This is an old revision of the document!
This is the template that the primary share owner will receive in order to get the process of migrating off flexstorage to the rstore platform (with custom edits in bottom section). It is not a storage policy draft but information could be gleaned from it.
Your Flexstorage storage share will be migrated to our new platform dubbed Rstore. Details are below. Once you have tested the new environment we need to coordinate a final update from Flexstorage to Rstore before you formally switch over.
Our current platform to provide disk storage capacity for users and groups is called Flexstorage. In this model users and groups purchase storage as needed for backup, replication and/or snapshosts. Our next platform will be called Rstore (stands for remote or research storage) and in this model disk space is allocated to users and groups upon request.
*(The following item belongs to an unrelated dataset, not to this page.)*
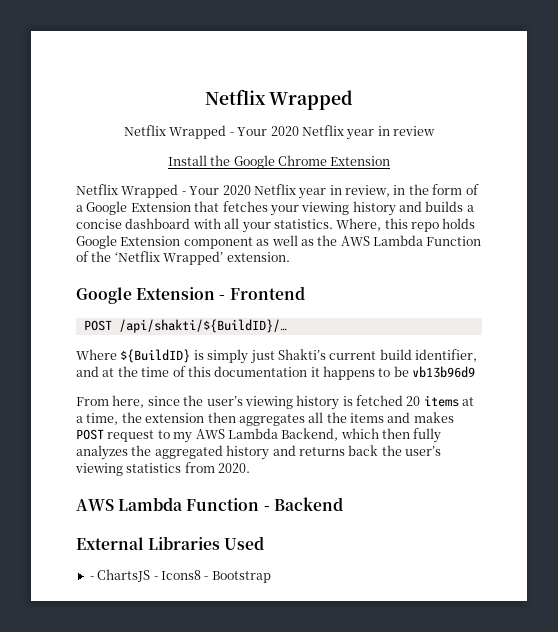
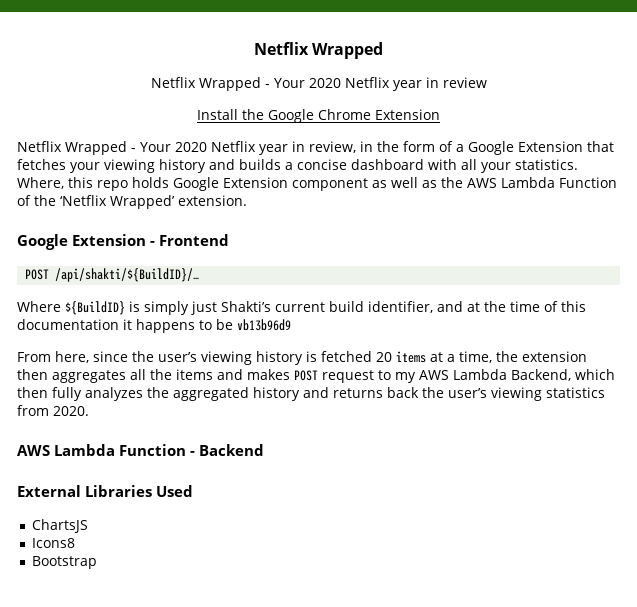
[89,576,94,580] - -> (194, 491) none
[153,576,158,580] - -> (88, 526) //
[204,576,209,580] - -> (75, 543) //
Both platforms are made up of lots of slow spinning disks and should not be relied on for performance. A storage advisory group will evaluated the requests, possibly twice a year.
You will use your Wesleyan Active Directory (AD) credentials, that is, the username/password combination used to access all other Wesleyan services. There will be two service addresses: rstore0.wesleyan.edu and rstore2.wesleyan.edu. These addresses are each backed with a pair of integrated storage and server modules (rstoresrv[0&1].wesleyan.edu for rstore0 and rstoresrv[2&3].wesleyan.edu for rstore2). The service addresses will point to the primary member of each pair. During a fail over event the secondary will become the primary and handle the traffic for that service address. The failed primary, after being fixed, will then resurface as the secondary member.
There are several ways to access your contents; either by logging in or mounting the shares. More information is provided below with specifics for your share.
Each primary/secondary pair contains a /home directory that is kept in sync. This is solely for SSH access. Users /home quotas are very small (10 MB) and should only be used for scripts for example. Each primary/secondary's disk array is carved up in into four data filesystems (/data/1, /data/2, /data3 and /data/4). Shares will be distributed across the four 26 TB data filesystems allowing all shares room to grow.
Replication is duplicating data of primary member to be in sync with data on secondary member. In the event of a fail over, the contents are available on short notice. If a file is corrupt or missing on primary, it will be so on secondary following a replication event. The secondary members within each pair nightly replicate any new data from the primary via a pulling action. The frequency of “pulling” is described as nightly but depending on volume of new data/changes can span more than 24 hours. This happens for all four data filesystems within each pair.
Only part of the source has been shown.